Exercise directions: Starting from the line containing "Top Fiocchi Nero: 1", write out the rest of the entries exactly, through the final line, including nothing else.

(Detected change data)
****************

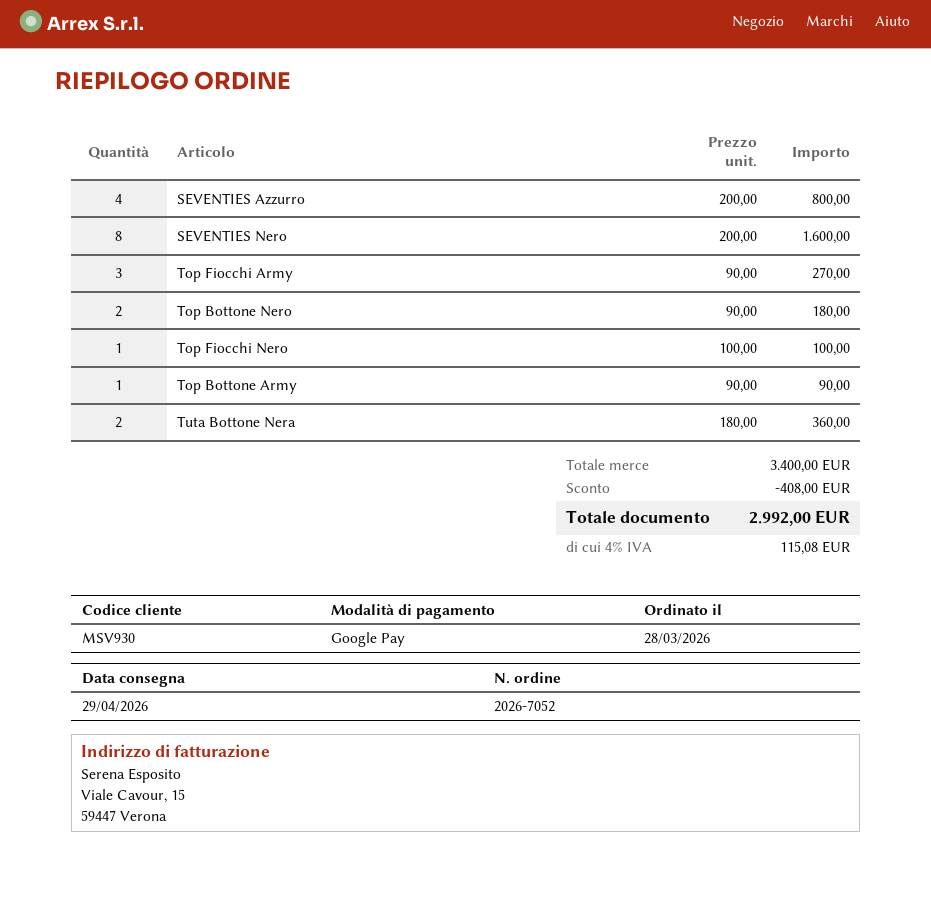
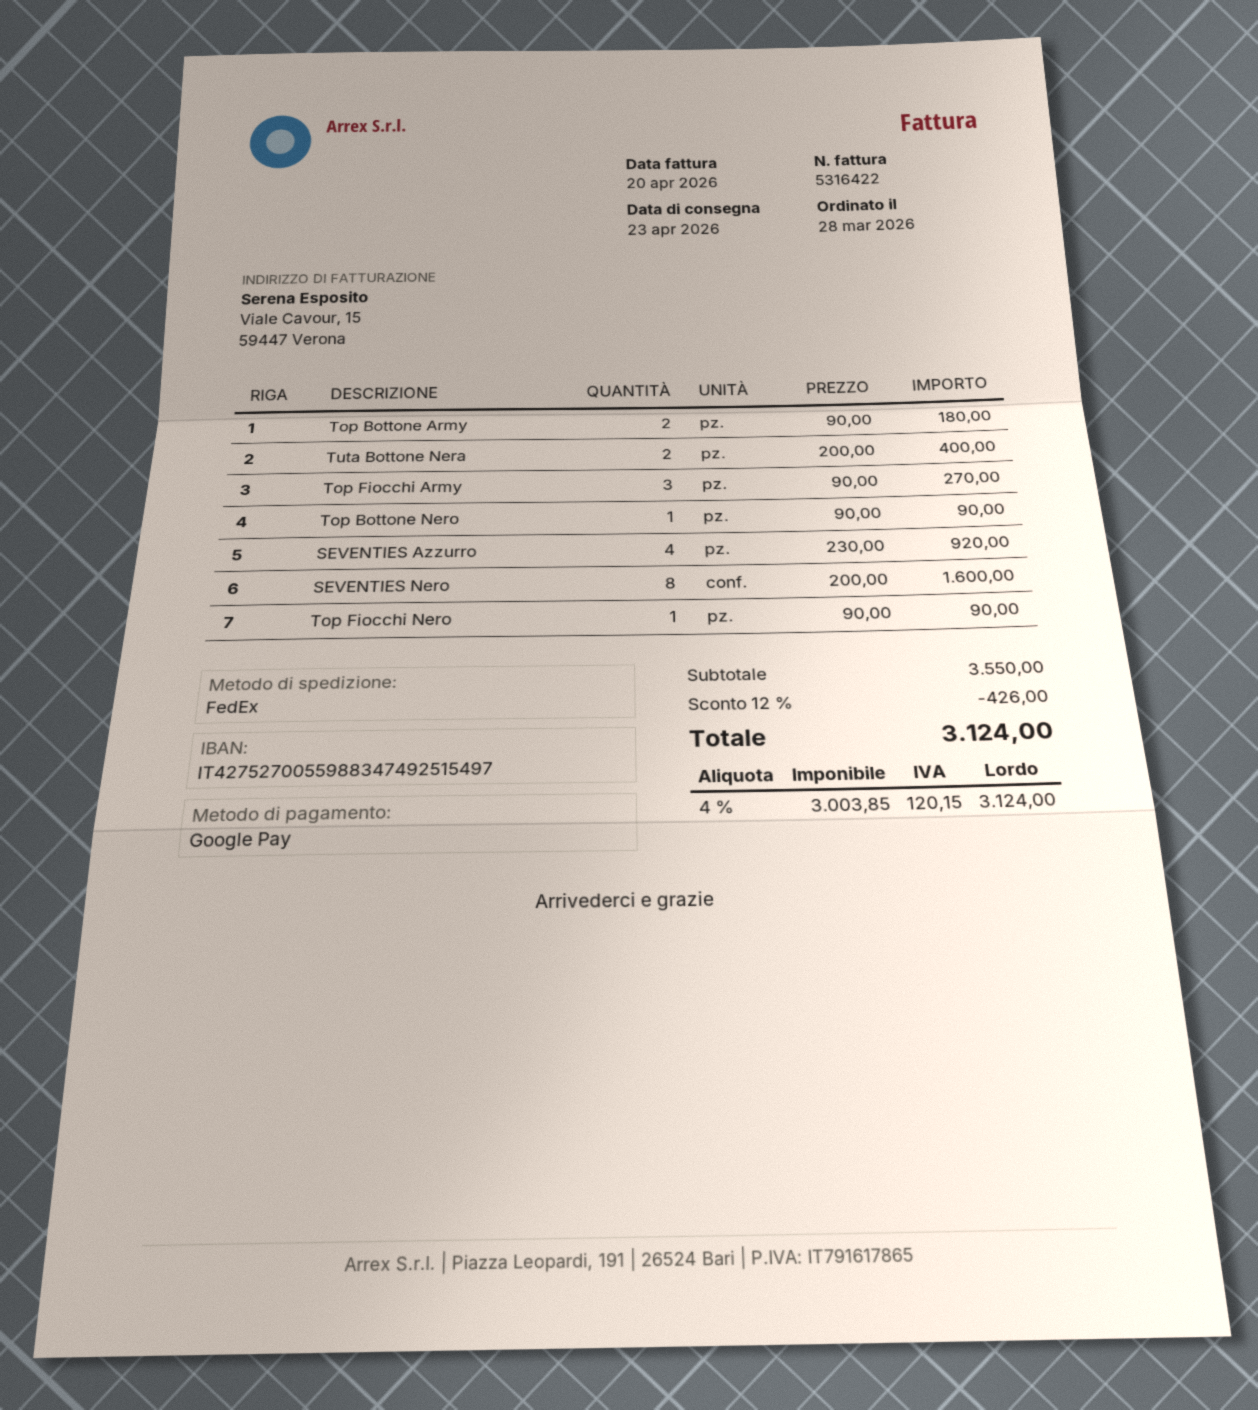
delivery date: 2026-04-29 -> 2026-04-23
SEVENTIES Azzurro: 4 x 200.00 = 800.00 -> 4 x 230.00 = 920.00
Top Bottone Nero: 2 x 90.00 = 180.00 -> 1 x 90.00 = 90.00
Top Fiocchi Nero: 1 x 100.00 = 100.00 -> 1 x 90.00 = 90.00
Top Bottone Army: 1 x 90.00 = 90.00 -> 2 x 90.00 = 180.00
Tuta Bottone Nera: 2 x 180.00 = 360.00 -> 2 x 200.00 = 400.00
subtotal: 3400.00 -> 3550.00
discount: 408.00 -> 426.00
tax: 4% = 115.08 -> 4% = 120.15
total: 2992.00 -> 3124.00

****************

Response for this exercise:
Top Fiocchi Nero: 1 x 100.00 = 100.00 -> 1 x 90.00 = 90.00
Top Bottone Army: 1 x 90.00 = 90.00 -> 2 x 90.00 = 180.00
Tuta Bottone Nera: 2 x 180.00 = 360.00 -> 2 x 200.00 = 400.00
subtotal: 3400.00 -> 3550.00
discount: 408.00 -> 426.00
tax: 4% = 115.08 -> 4% = 120.15
total: 2992.00 -> 3124.00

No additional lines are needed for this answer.